Luca Fantacci dell’Università Bocconi parla dello “stato di salute” del dollaro statunitense come bene di rifugio e mezzo di pagamento.
Fantacci ripercorre la storia del dollaro e delle (errate) previsioni fosche sul suo futuro:
La crisi imminente del dollaro fu annunciata per la prima volta da Robert Triffin nel 1960. Sono passati più di sessant’anni e la valuta americana mantiene ancora il suo primato. Certo, l’egemonia monetaria degli Stati Uniti ha subito una graduale erosione: la quota del dollaro nelle riserve valutarie internazionali è caduta progressivamente nell’arco degli ultimi vent’anni, dal 71% del 2001 al 59% del 2021 (FMI). A intaccarne la supremazia sono stati prima l’euro, dalla nascita fino alla crisi del 2010-12, poi altre valute, fra cui principalmente lo yuan cinese (Figura 1). Ciononostante, la moneta USA tiene più dell’economia americana, e l’economia più del commercio: il dollaro è ancora usato per denominare più del 40% dei pagamenti internazionali (SWIFT), seppure gli Stati Uniti rappresentino ormai soltanto il 25% del Pil mondiale e l’8% delle esportazioni globali.

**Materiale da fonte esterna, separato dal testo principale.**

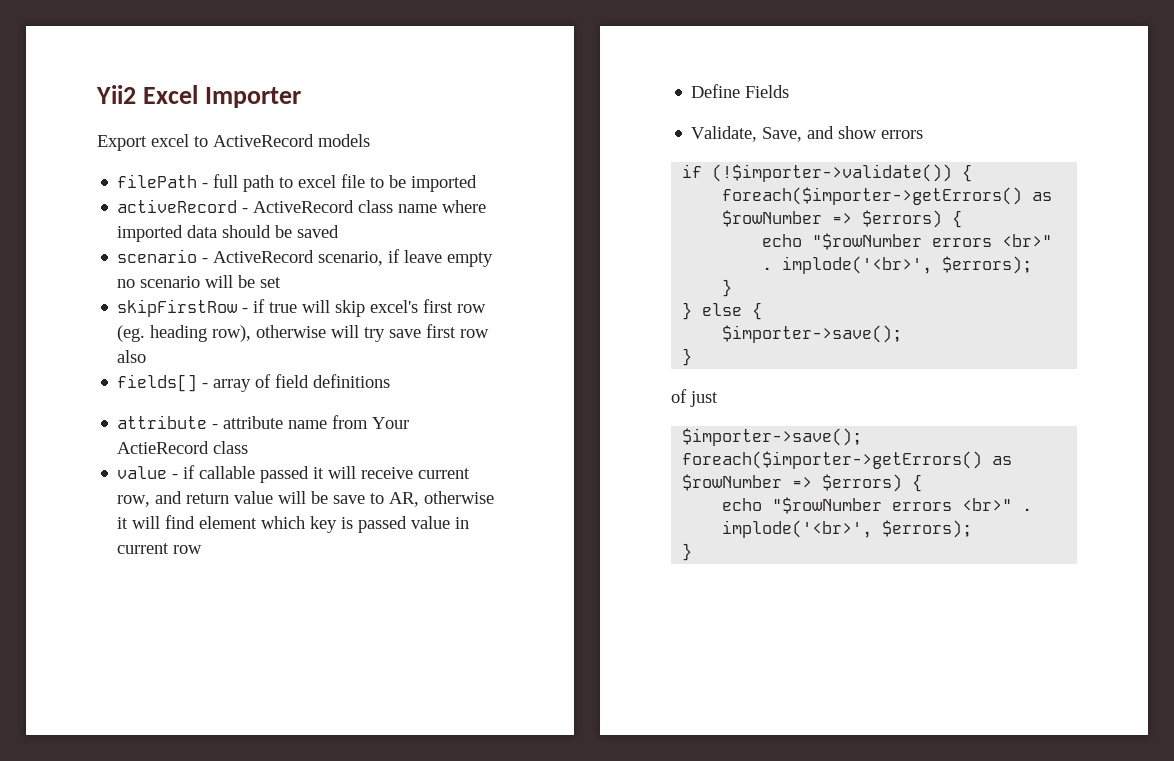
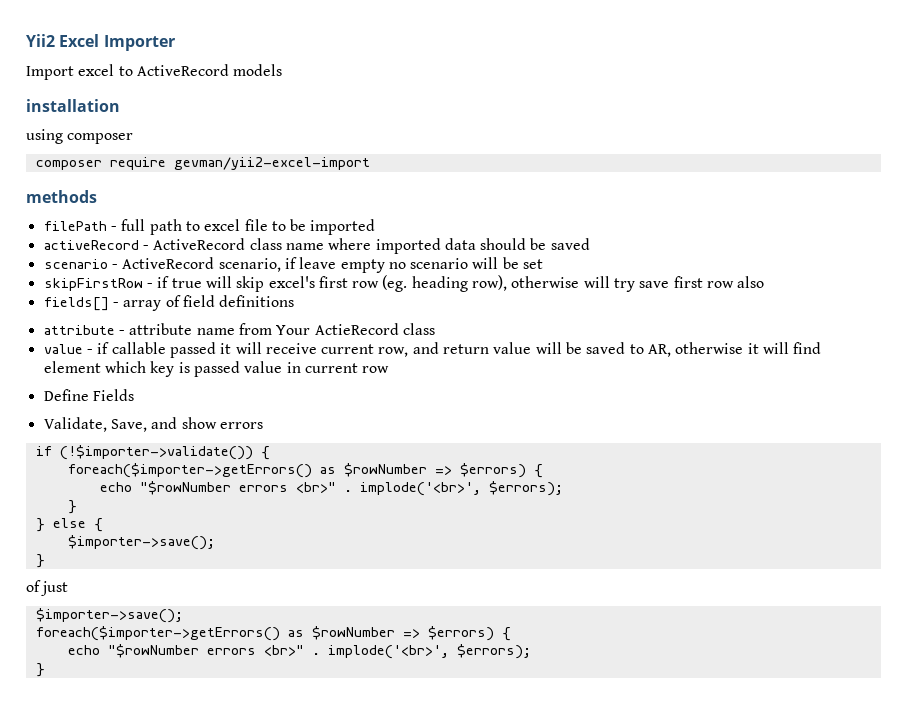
- Export excel to ActiveRecord models
+ Import excel to ActiveRecord models
+ installation
+ using composer
+ composer require gevman/yii2-excel-import
+ methods
- value - if callable passed it will receive current row, and return value will be save to AR, otherwise it will find element which key is passed value in current row
+ value - if callable passed it will receive current row, and return value will be saved to AR, otherwise it will find element which key is passed value in current row

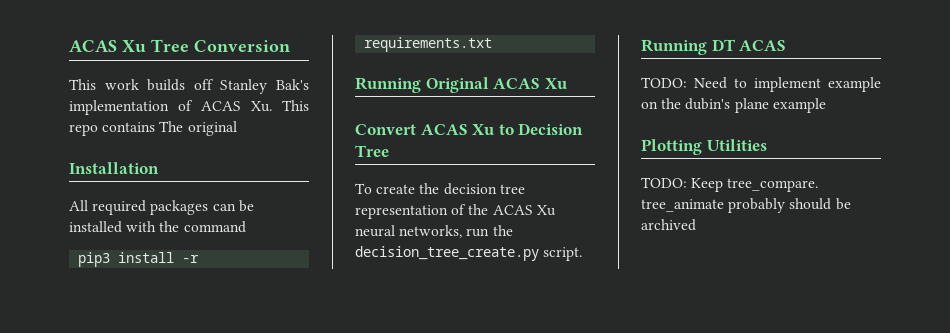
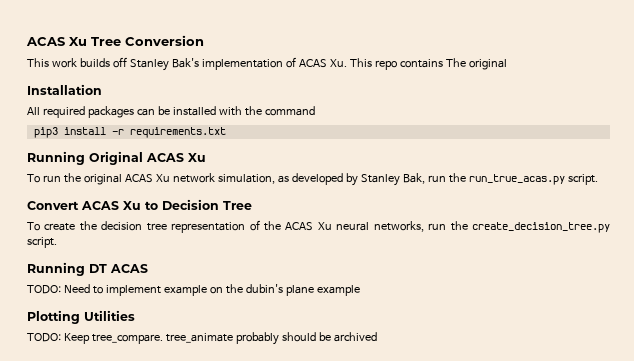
+ To run the original ACAS Xu network simulation, as developed by Stanley Bak, run the run_true_acas.py script.
- To create the decision tree representation of the ACAS Xu neural networks, run the decision_tree_create.py script.
+ To create the decision tree representation of the ACAS Xu neural networks, run the create_decision_tree.py script.

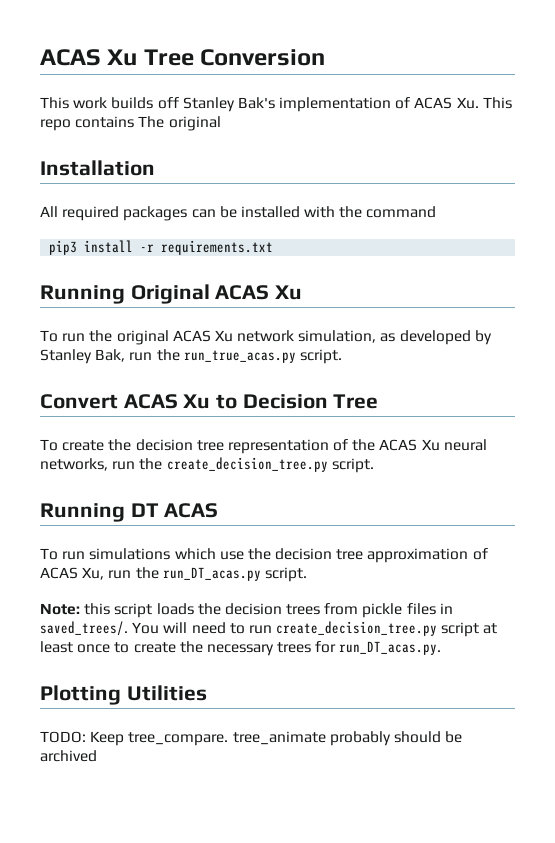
- TODO: Need to implement example on the dubin's plane example
+ To run simulations which use the decision tree approximation of ACAS Xu, run the run_DT_acas.py script.
+ Note: this script loads the decision trees from pickle files in saved_trees/. You will need to run create_decision_tree.py script at least once to create the necessary trees for run_DT_acas.py.

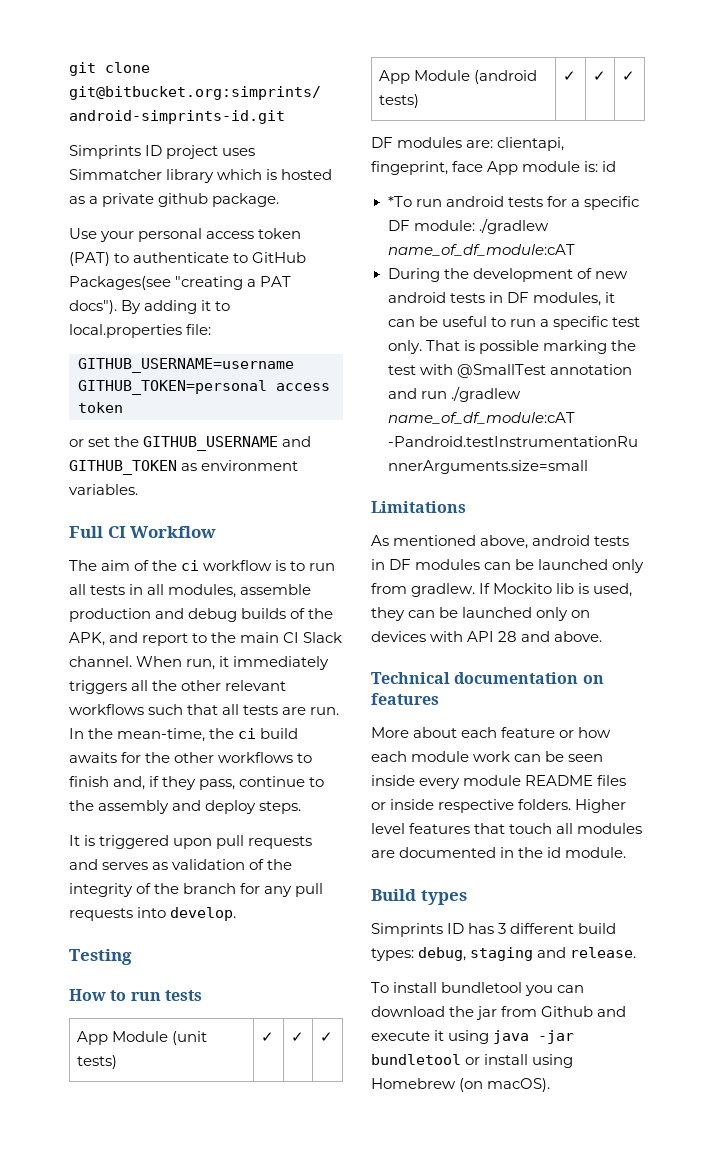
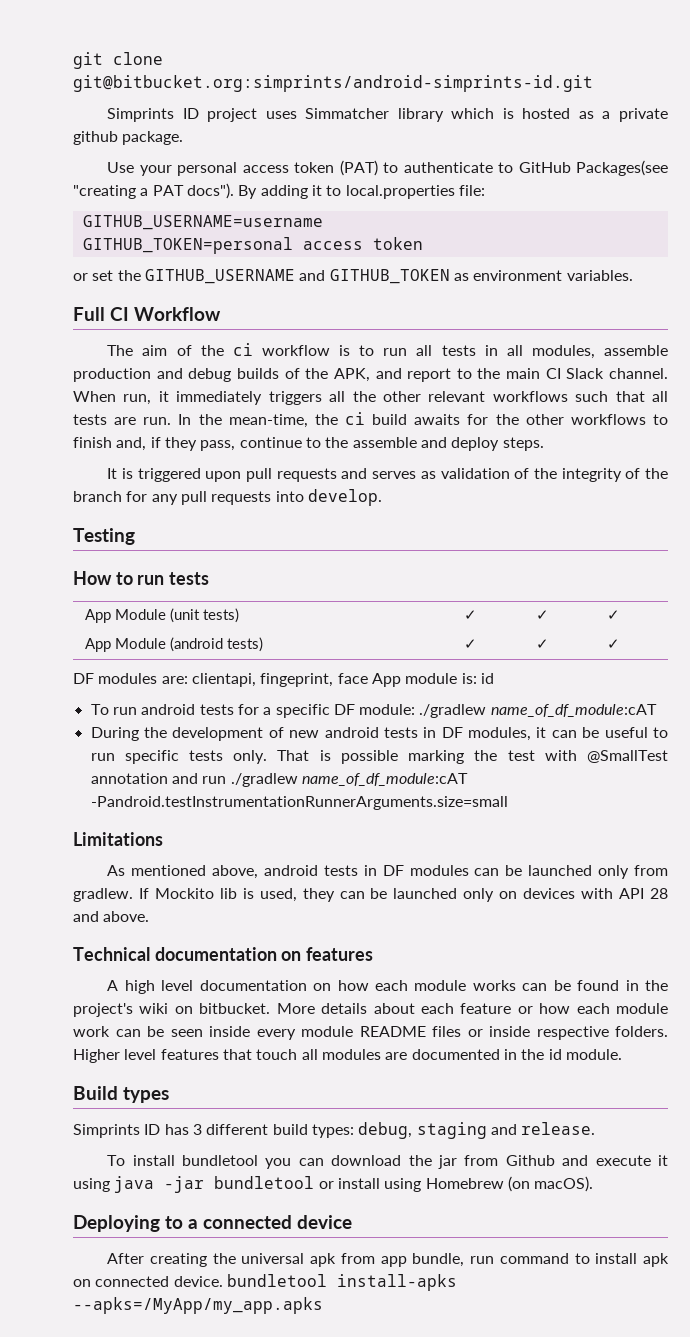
- In the mean-time, the ci build awaits for the other workflows to finish and, if they pass, continue to the assembly and deploy steps.
+ In the mean-time, the ci build awaits for the other workflows to finish and, if they pass, continue to the assemble and deploy steps.
- *To run android tests for a specific DF module: ./gradlew name_of_df_module:cAT
+ To run android tests for a specific DF module: ./gradlew name_of_df_module:cAT
- During the development of new android tests in DF modules, it can be useful to run a specific test only.
+ During the development of new android tests in DF modules, it can be useful to run specific tests only.
- More about each feature or how each module work can be seen inside every module README files or inside respective folders.
+ A high level documentation on how each module works can be found in the project's wiki on bitbucket. More details about each feature or how each module work can be seen inside every module README files or inside respective folders.
+ Deploying to a connected device
+ After creating the universal apk from app bundle, run command to install apk on connected device. bundletool install-apks --apks=/MyApp/my_app.apks

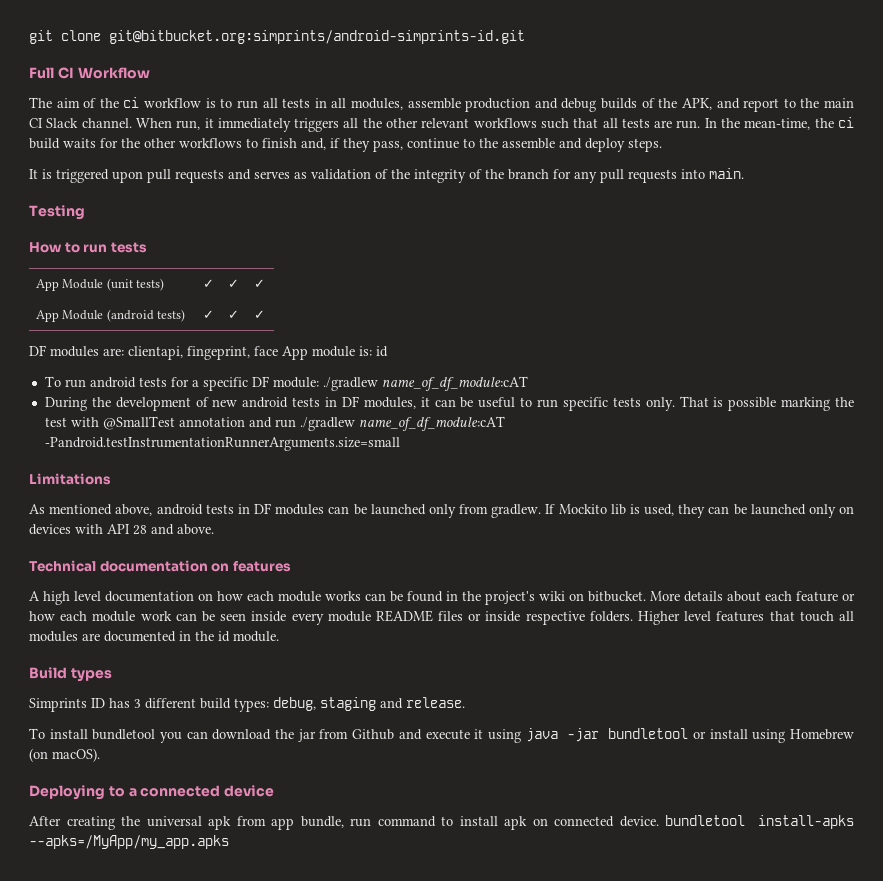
- Simprints ID project uses Simmatcher library which is hosted as a private github package.
- Use your personal access token (PAT) to authenticate to GitHub Packages(see "creating a PAT docs"). By adding it to local.properties file:
- GITHUB_USERNAME=username
- GITHUB_TOKEN=personal access token
- or set the GITHUB_USERNAME and GITHUB_TOKEN as environment variables.
- In the mean-time, the ci build awaits for the other workflows to finish and, if they pass, continue to the assemble and deploy steps.
+ In the mean-time, the ci build waits for the other workflows to finish and, if they pass, continue to the assemble and deploy steps.
- It is triggered upon pull requests and serves as validation of the integrity of the branch for any pull requests into develop.
+ It is triggered upon pull requests and serves as validation of the integrity of the branch for any pull requests into main.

La storia del dollaro contemporaneo nasce negli anni ’70. Fino ad allora il dollaro era convertibile in oro; anni di spese militari imponenti e il rapido sviluppo postbellico europeo e giapponese (che drenava valuta dagli Stati Uniti) ne compromisero la convertibilità, fino a che Nixon nel 1971 ne dichiarò la sospensione. Le liberalizzazioni finanziarie di Regan unite alle politiche sui tassi di Volcker portarono all’«egemonia monetaria» statunitense pur senza convertibilità; la forze del dollaro è speculare al deficit nella bilancia dei pagamenti statunitense.
Che caratteristiche dovrebbe avere un pretendente al trono di moneta globale? Secondo Fantacci sono quattro:
- dimensione delle esportazioni nette dell’emittente (potere di spesa);
- liquidità del suo mercato dei capitali (facilità di investimento);
- solidità delle istituzioni (per stabilizzarne il valore);
- potenza militare (per imporne l’uso).
Fantacci analizza su questi punti l’emittente con più prospettive (la Repubblica Popolare Cinese), alcune novità contemporanee (l’attrattiva dei «safe assets europei») ed anche alternative come le criptovalute.